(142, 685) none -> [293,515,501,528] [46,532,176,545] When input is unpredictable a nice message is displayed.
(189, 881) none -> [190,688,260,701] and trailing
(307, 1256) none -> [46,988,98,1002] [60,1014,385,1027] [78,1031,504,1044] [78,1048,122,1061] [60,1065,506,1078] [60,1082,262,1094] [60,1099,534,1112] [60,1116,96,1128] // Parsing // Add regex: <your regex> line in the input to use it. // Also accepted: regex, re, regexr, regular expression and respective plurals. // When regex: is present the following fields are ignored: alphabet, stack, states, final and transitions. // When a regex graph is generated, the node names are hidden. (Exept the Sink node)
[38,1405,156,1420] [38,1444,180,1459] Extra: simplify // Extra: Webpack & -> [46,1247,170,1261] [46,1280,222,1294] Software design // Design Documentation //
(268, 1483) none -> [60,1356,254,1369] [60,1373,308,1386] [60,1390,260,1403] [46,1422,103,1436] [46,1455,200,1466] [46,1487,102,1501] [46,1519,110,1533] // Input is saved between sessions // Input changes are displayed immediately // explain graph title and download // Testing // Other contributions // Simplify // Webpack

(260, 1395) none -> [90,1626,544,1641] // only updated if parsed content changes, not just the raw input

--

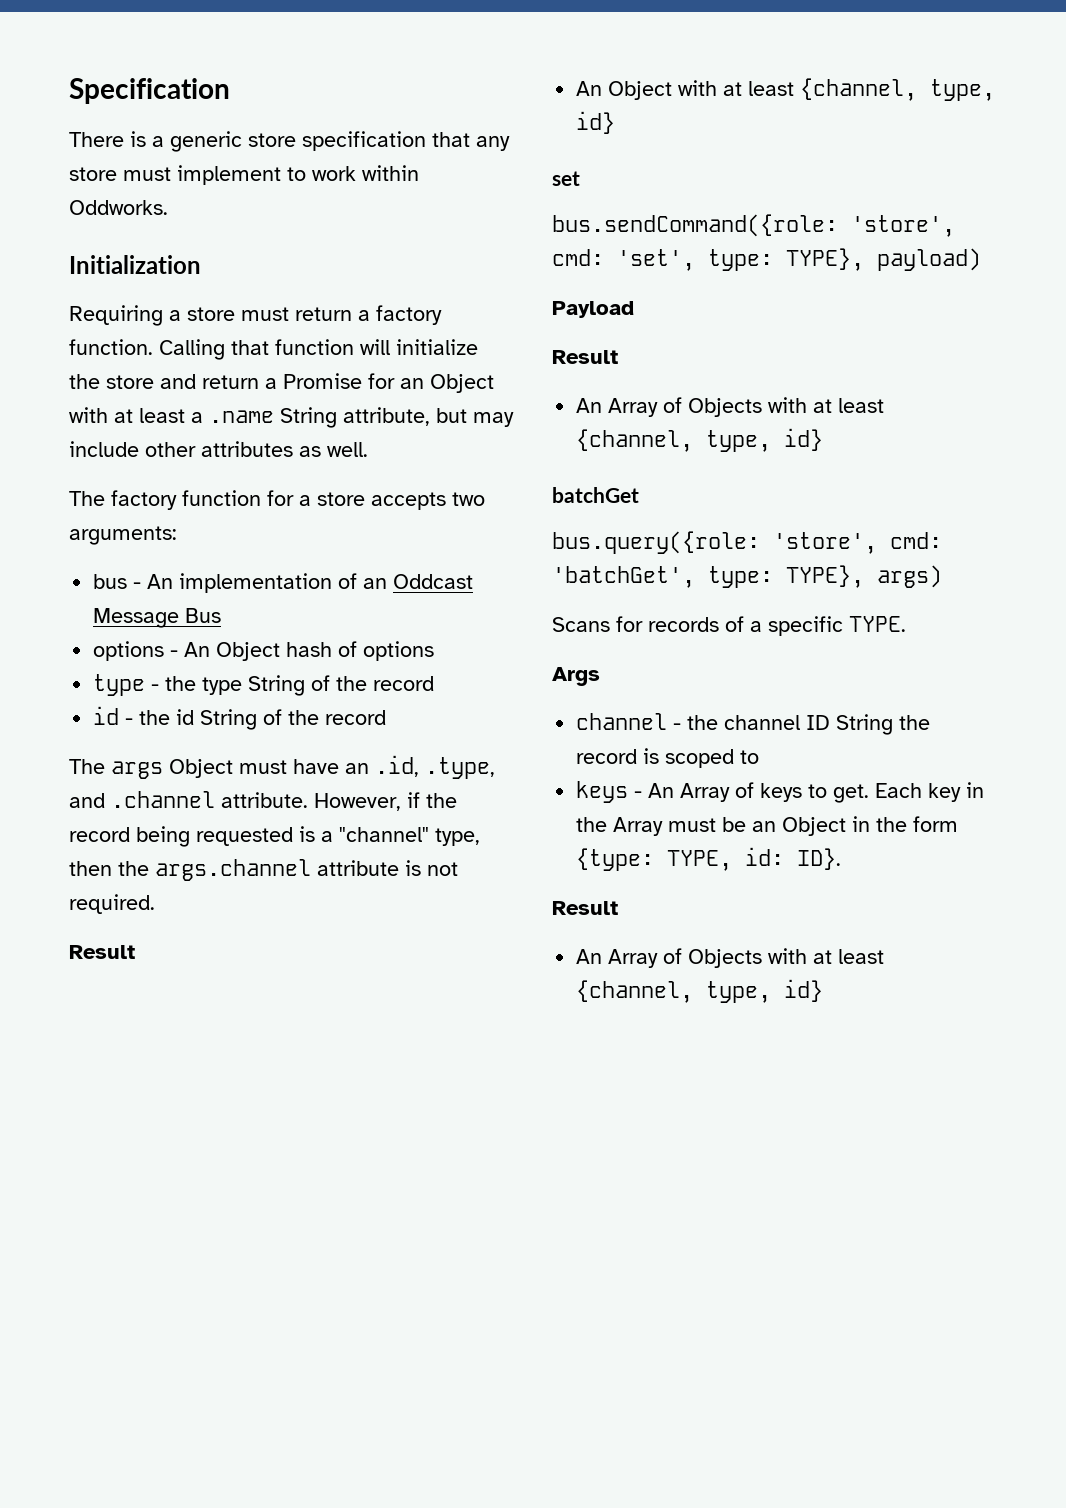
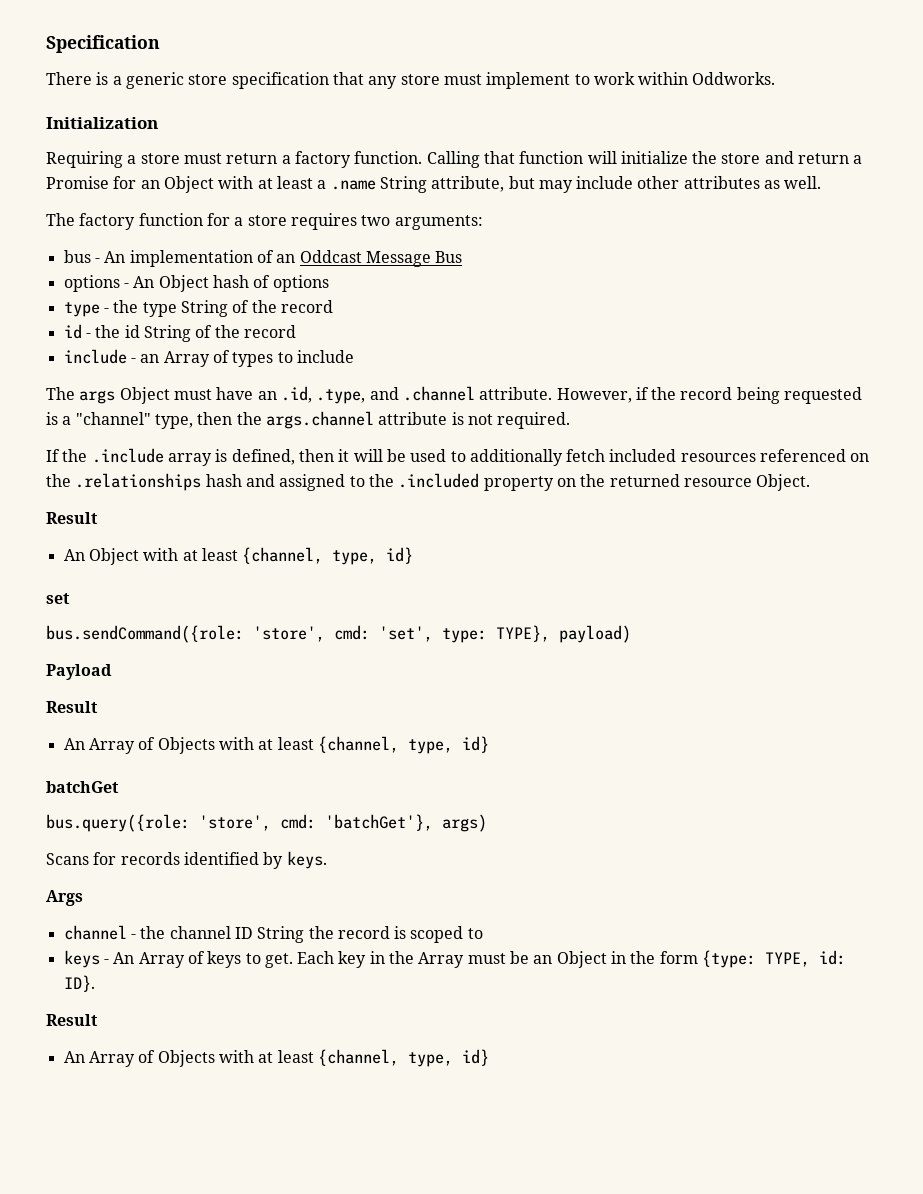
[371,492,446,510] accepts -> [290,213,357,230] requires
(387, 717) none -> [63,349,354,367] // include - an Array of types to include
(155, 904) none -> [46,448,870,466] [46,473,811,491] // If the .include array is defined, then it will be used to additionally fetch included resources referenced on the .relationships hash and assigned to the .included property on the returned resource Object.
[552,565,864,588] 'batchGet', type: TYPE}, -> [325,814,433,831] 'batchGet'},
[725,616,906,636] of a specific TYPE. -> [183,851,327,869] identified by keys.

...

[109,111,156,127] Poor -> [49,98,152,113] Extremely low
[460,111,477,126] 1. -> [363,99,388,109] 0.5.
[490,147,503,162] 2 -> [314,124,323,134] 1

REQUIRED ACTION: How many lines in the records above contain the word "changes"? Reply with the number alone.

FINISHED EXERCISE: 2